All I know is that I got things working fast in other languages (even if they don't have semi-demented constructors), I'm more productive than in D,...and I don't need to be afraid of the compiler...afraid of the compiler!

November 23, 2018
On Thursday, 22 November 2018 at 22:04:36 UTC, Laeeth Isharc wrote:
> On Thursday, 22 November 2018 at 11:14:54 UTC, Chris wrote:
>> On Thursday, 22 November 2018 at 04:07:32 UTC, Laeeth Isharc wrote:
>>
>> [snip]
>>
>> By the way, you keep mentioning that you use D for your own internal stuff, and as far as I can see a lot of companies that use D do the same. They have their own in-house ecosystem, and that's fine. Of course, for this kind of usage D might be OK (apart from the facepalm flaws it still has) - or any language for that matter.
>>
>> However, a lot of IT companies (small, medium and big) also have to adapt to the market in terms of third party products like Android and iOS and other technologies (including those that do not yet exist). Once that's the case, D is one of the worst choices possible.
>
> D doesn't have the best GUI libraries, that's quite true.  JNI is not that bad so if you wanted everything but the front end in D would it be so tough?  You might be right about the situation on ios as I haven't heard of people doing much there in D - last I heard the hard work was done but the last stage - something relating to bitcode if I recall right.
>
>> Everything takes years
>
> True.  Why does it bother you? Did somebody suggest it would be otherwise? If one puts some energy behind making something happen it's not that bad, I think.  Eg autowrap for JNI shouldn't take more than a couple of months of work to be mostly useful I think.
>
>> anything that is not directly related to (some specific features of) the language is treated as lowest priority
>
> Who is treating, and what is this word priority I keep hearing.
>
> It's open source, ordered anarchy.  It's hard enough persuading a creative person that you pay to do something he doesn't want to do.  How do you suppose it is that Walter and Andrei can assign priorities more to your liking and make people work on what you would wish?   They cannot.

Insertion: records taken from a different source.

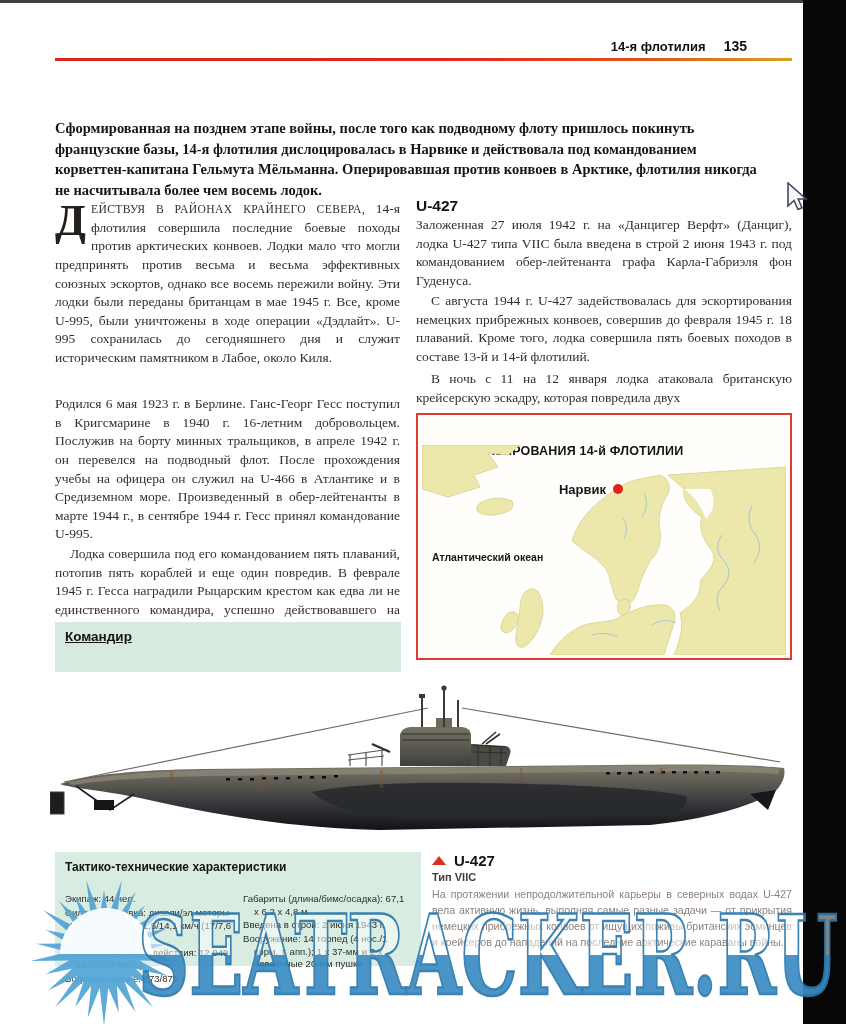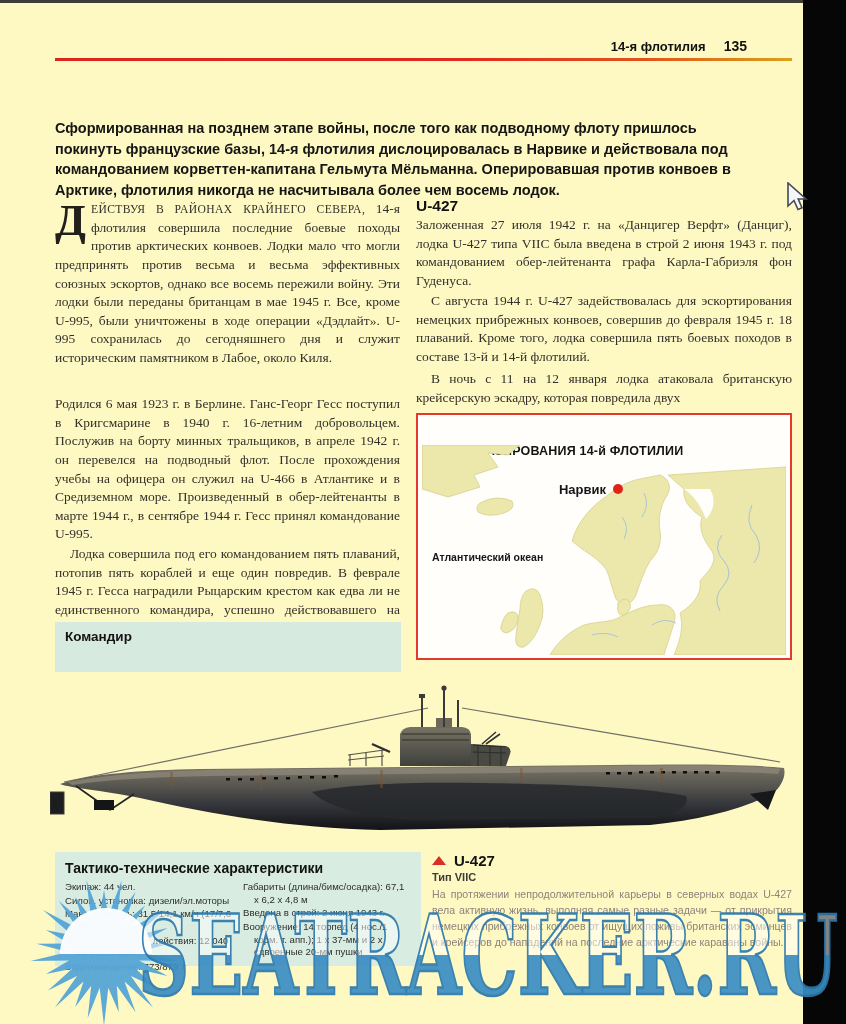"14-я флотилия 135" .page { background: #fef9c3 -> #ffffff }
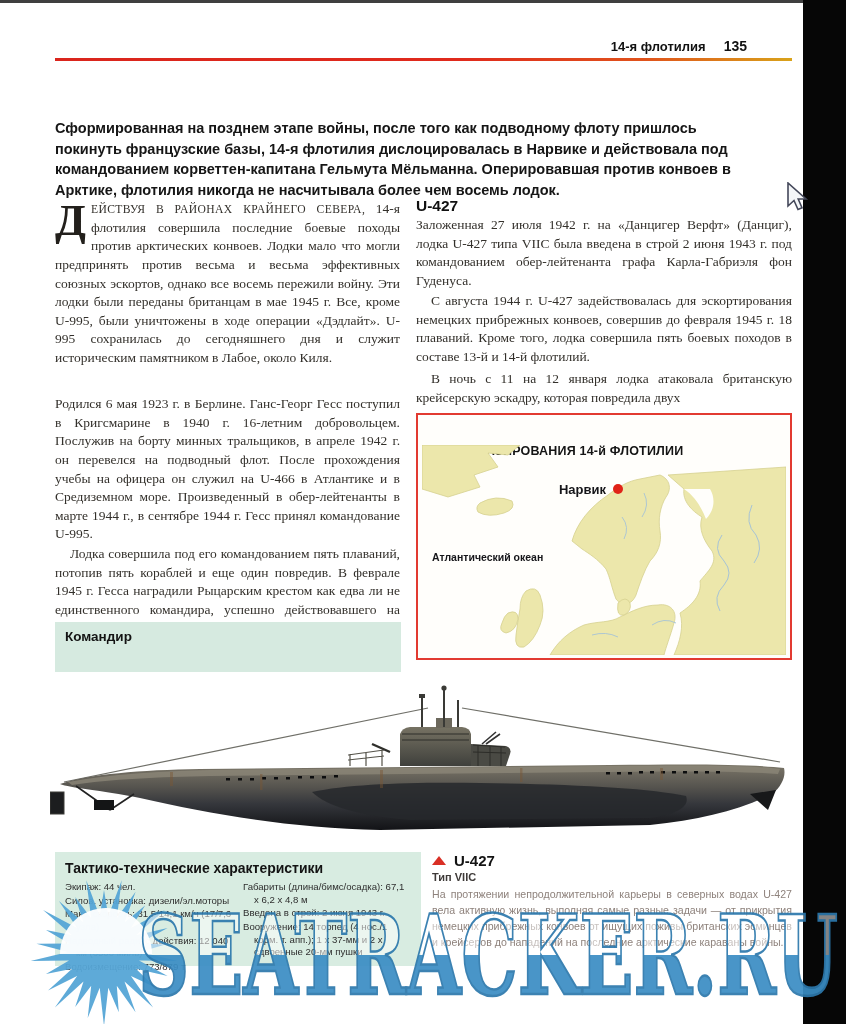"Сформированная на позднем этапе войны," .intro { font-family: none -> Liberation Serif, serif }
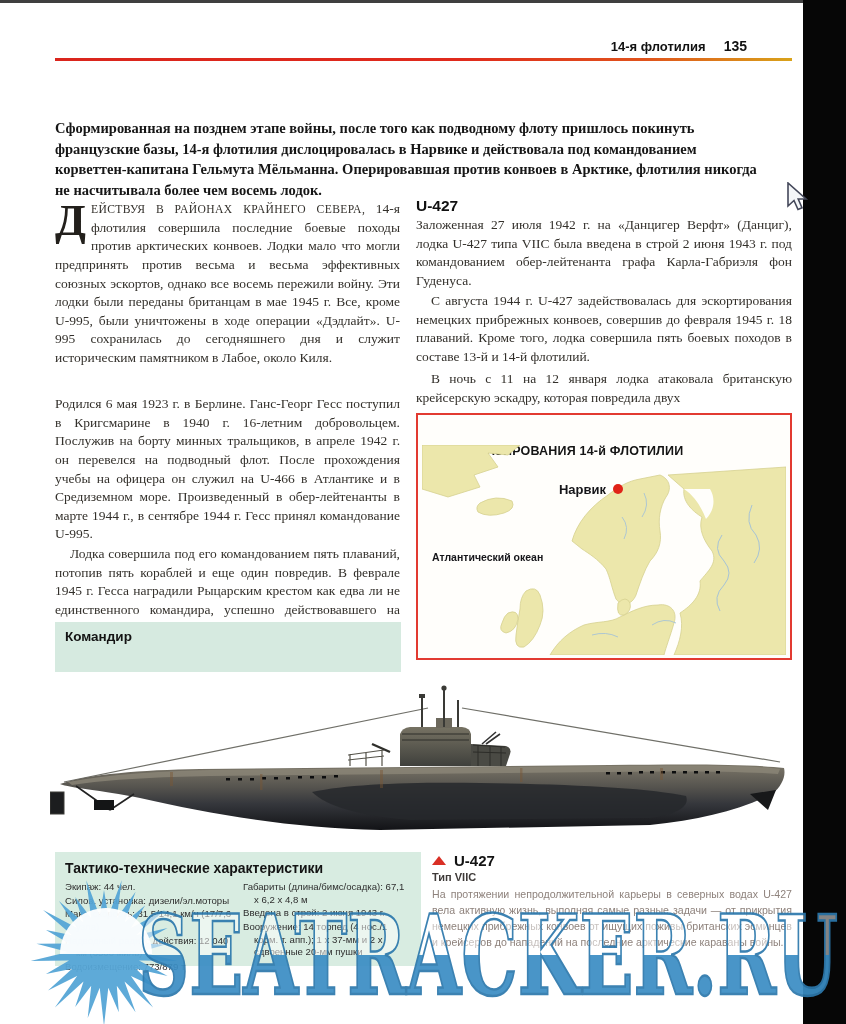"Командир" .cmdbox .t { text-decoration: none -> underline }
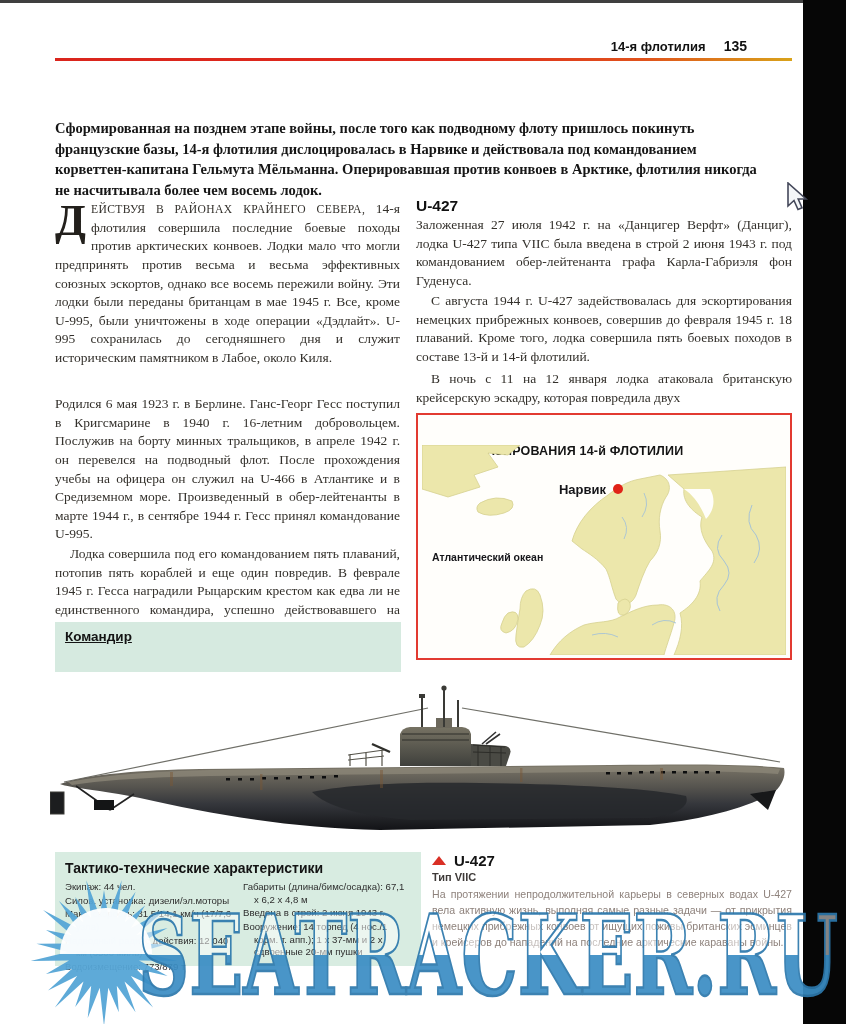"Тактико-технические характеристики" .specbox .t { font-size: 14px -> 12px; margin-bottom: 5px -> 19px }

It's not what _I_ wish. It's common sense. Sound string handling and tooling.

> I think you're applying rules from your work domain to an environment where they don't apply.   That's simply not how volunteer open source works.

This is no longer true of D. 18+ years and a D Foundation. The "hobby project / open source community" argument is no longer valid. You cannot aspire to be a big player on the one hand and then, on the other hand, when it gets a bit rough, say "Ah, we're just a small community". It's either or.

If I were an investor I'd say "No!" after listening to you. You need to be realistic. While everything has a spiritual dimension, one has to be practical at too.